(SUPPLIED MATERIAL):
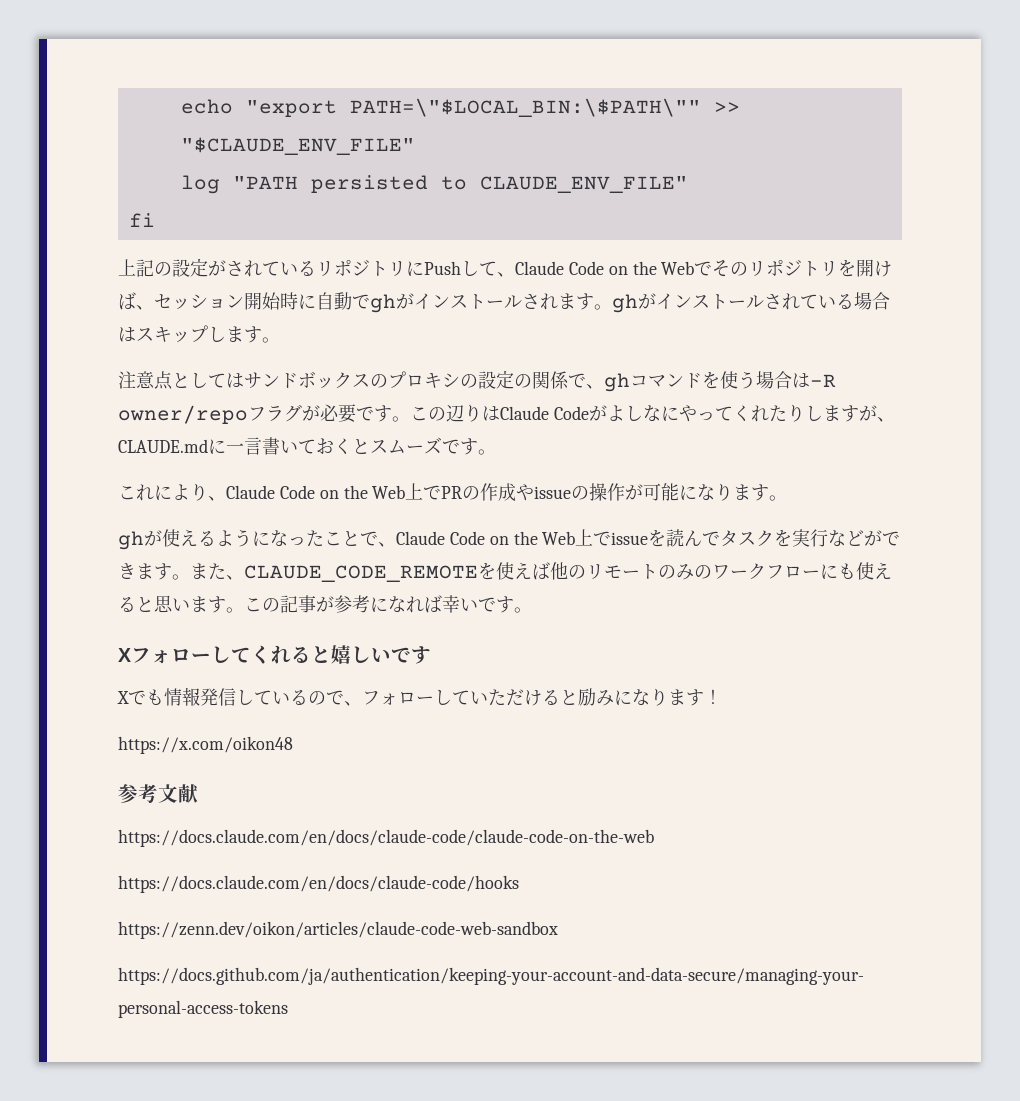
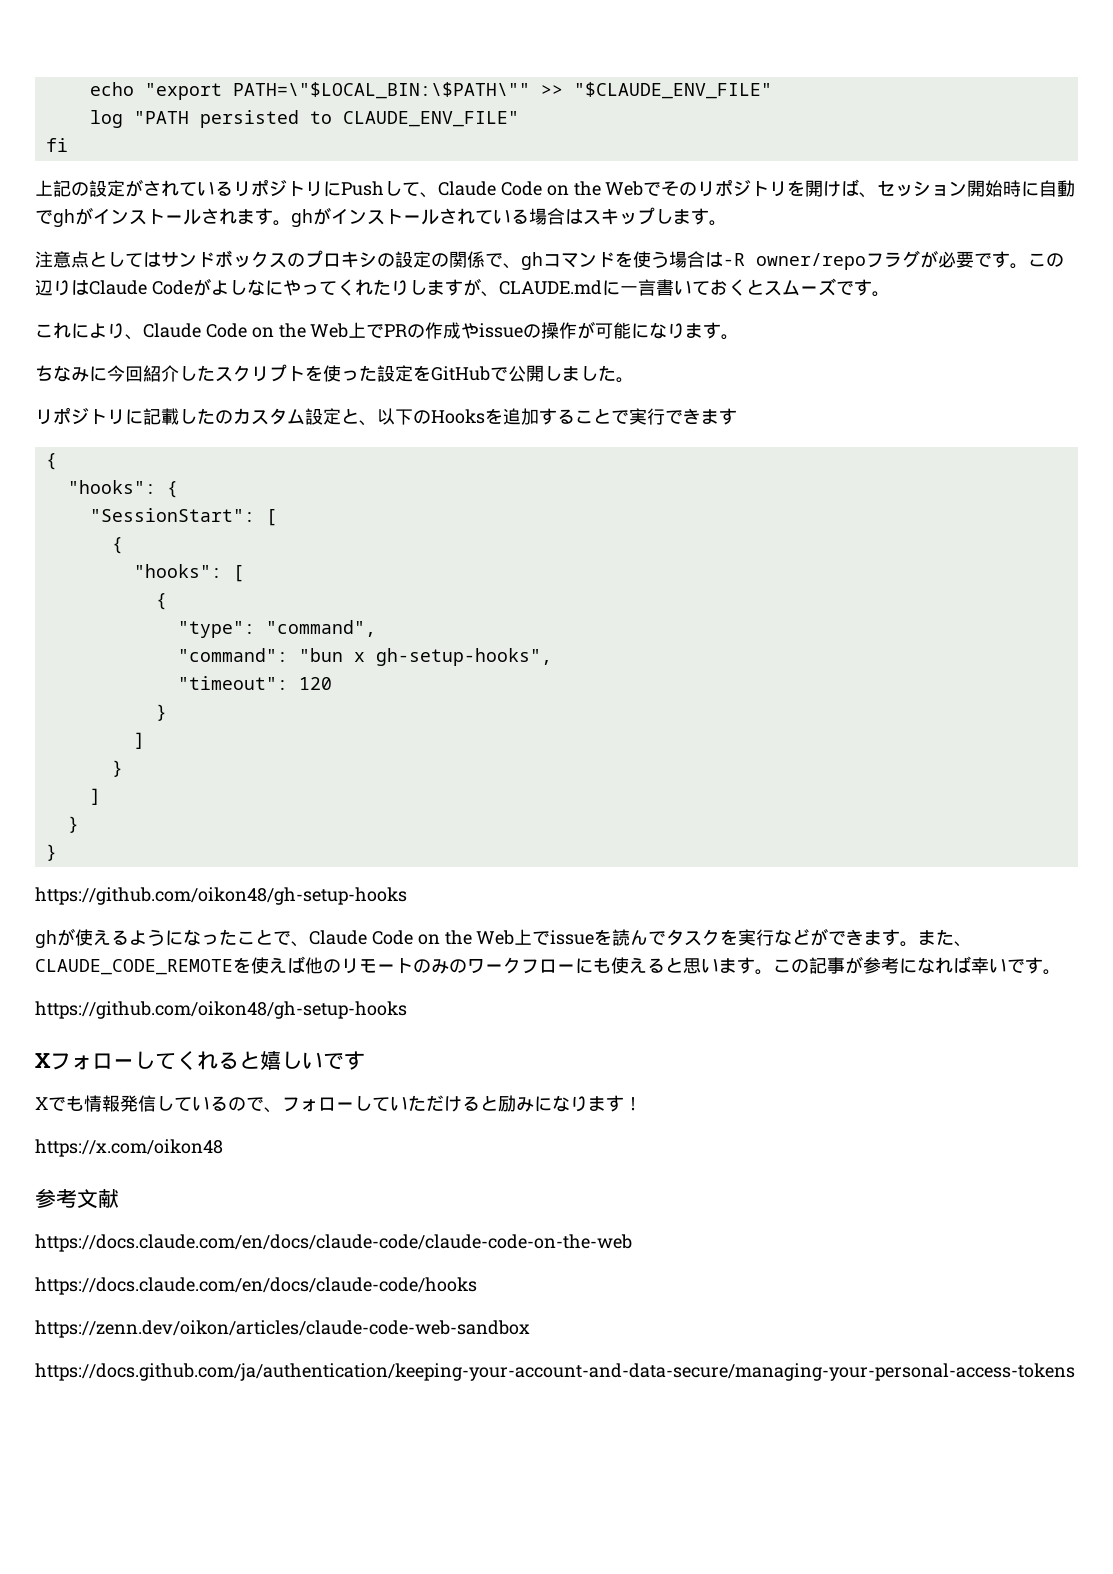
+ ちなみに今回紹介したスクリプトを使った設定をGitHubで公開しました。
+ リポジトリに記載したのカスタム設定と、以下のHooksを追加することで実行できます
+ {
+ "hooks": {
+ "SessionStart": [
+ {
+ "hooks": [
+ {
+ "type": "command",
+ "command": "bun x gh-setup-hooks",
+ "timeout": 120
+ }
+ ]
+ }
+ ]
+ }
+ }
+ https://github.com/oikon48/gh-setup-hooks
  この記事が参考になれば幸いです。
+ https://github.com/oikon48/gh-setup-hooks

(WHAT THE TASK REQUIRES):
Without the pictures, repeat the listing exactly as it reads.

(SOLUTION BELOW):
+ ちなみに今回紹介したスクリプトを使った設定をGitHubで公開しました。
+ リポジトリに記載したのカスタム設定と、以下のHooksを追加することで実行できます
+ {
+ "hooks": {
+ "SessionStart": [
+ {
+ "hooks": [
+ {
+ "type": "command",
+ "command": "bun x gh-setup-hooks",
+ "timeout": 120
+ }
+ ]
+ }
+ ]
+ }
+ }
+ https://github.com/oikon48/gh-setup-hooks
  この記事が参考になれば幸いです。
+ https://github.com/oikon48/gh-setup-hooks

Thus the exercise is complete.